Court rejects atheists’ demand to end tax break for clergy housing

(RNS) Supporters say the clergy tax breaks helps compensate ministers and rabbis for their role in providing social services and pad their "modest salaries."

Annie Laurie Gaylor is co-president of the Wisconsin-based Freedom from Religion Foundation. RNS photo by Amber Arnold

(RNS) A federal court of appeals rejected a case brought by an atheist organization that would have declared tax-exempt clergy housing allowances — often a large chunk of a pastor’s compensation — unconstitutional.
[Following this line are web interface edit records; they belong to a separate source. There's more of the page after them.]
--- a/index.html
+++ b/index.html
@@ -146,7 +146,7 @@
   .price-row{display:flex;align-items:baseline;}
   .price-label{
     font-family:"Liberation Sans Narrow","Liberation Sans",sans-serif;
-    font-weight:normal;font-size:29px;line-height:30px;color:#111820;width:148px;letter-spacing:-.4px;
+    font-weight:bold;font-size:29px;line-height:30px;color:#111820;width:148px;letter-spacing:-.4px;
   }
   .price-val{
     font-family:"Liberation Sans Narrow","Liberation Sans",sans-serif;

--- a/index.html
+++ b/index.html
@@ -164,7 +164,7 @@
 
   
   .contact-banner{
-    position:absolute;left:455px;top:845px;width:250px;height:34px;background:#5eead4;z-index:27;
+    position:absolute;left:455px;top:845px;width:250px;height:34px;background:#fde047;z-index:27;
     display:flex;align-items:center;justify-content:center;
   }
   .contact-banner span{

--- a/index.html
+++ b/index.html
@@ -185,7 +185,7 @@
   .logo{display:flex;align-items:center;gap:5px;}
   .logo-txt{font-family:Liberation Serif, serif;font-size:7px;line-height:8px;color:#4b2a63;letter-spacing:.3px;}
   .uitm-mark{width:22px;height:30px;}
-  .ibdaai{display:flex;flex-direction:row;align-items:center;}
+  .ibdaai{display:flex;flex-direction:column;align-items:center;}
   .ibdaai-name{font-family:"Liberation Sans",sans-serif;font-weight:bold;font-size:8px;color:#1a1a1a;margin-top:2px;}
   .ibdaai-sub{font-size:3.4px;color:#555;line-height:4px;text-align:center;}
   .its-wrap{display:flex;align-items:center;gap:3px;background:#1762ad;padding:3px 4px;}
Annie Laurie Gaylor is co-president of the Wisconsin-based Freedom from Religion Foundation, one of the few atheist/freethought organization staffed by a majority of women. RNS photo by  Amber Arnold

Annie Laurie Gaylor is co-president of the Wisconsin-based Freedom from Religion Foundation. RNS photo by Amber Arnold

“This is a great victory for fair treatment of churches,” said Luke Goodrich, deputy general counsel for the Becket Fund for Religious Liberty, which filed an amicus brief on behalf of pastors from several major denominations.


“When a group of atheists tries to cajole the IRS into raising taxes on churches, it’s bound to raise some eyebrows,” he said. “The court was right to send them packing.”

Thursday’s (Nov. 13) ruling overturns a 2013 decision by U.S. District Court Judge Barbara Crabb, who had ruled that the exemption “provides a benefit to religious persons and no one else, even though doing so is not necessary to alleviate a special burden on religious exercise.”

But the Freedom from Religion Foundation, a Madison, Wis.-based First Amendment watchdog group that has pursued the case since 2011, vowed to fight on.

“We are disappointed but we are not giving up,” said Annie Laurie Gaylor, FFRF’s co-president. “We are so clearly right and the law is so clearly unconstitutional.”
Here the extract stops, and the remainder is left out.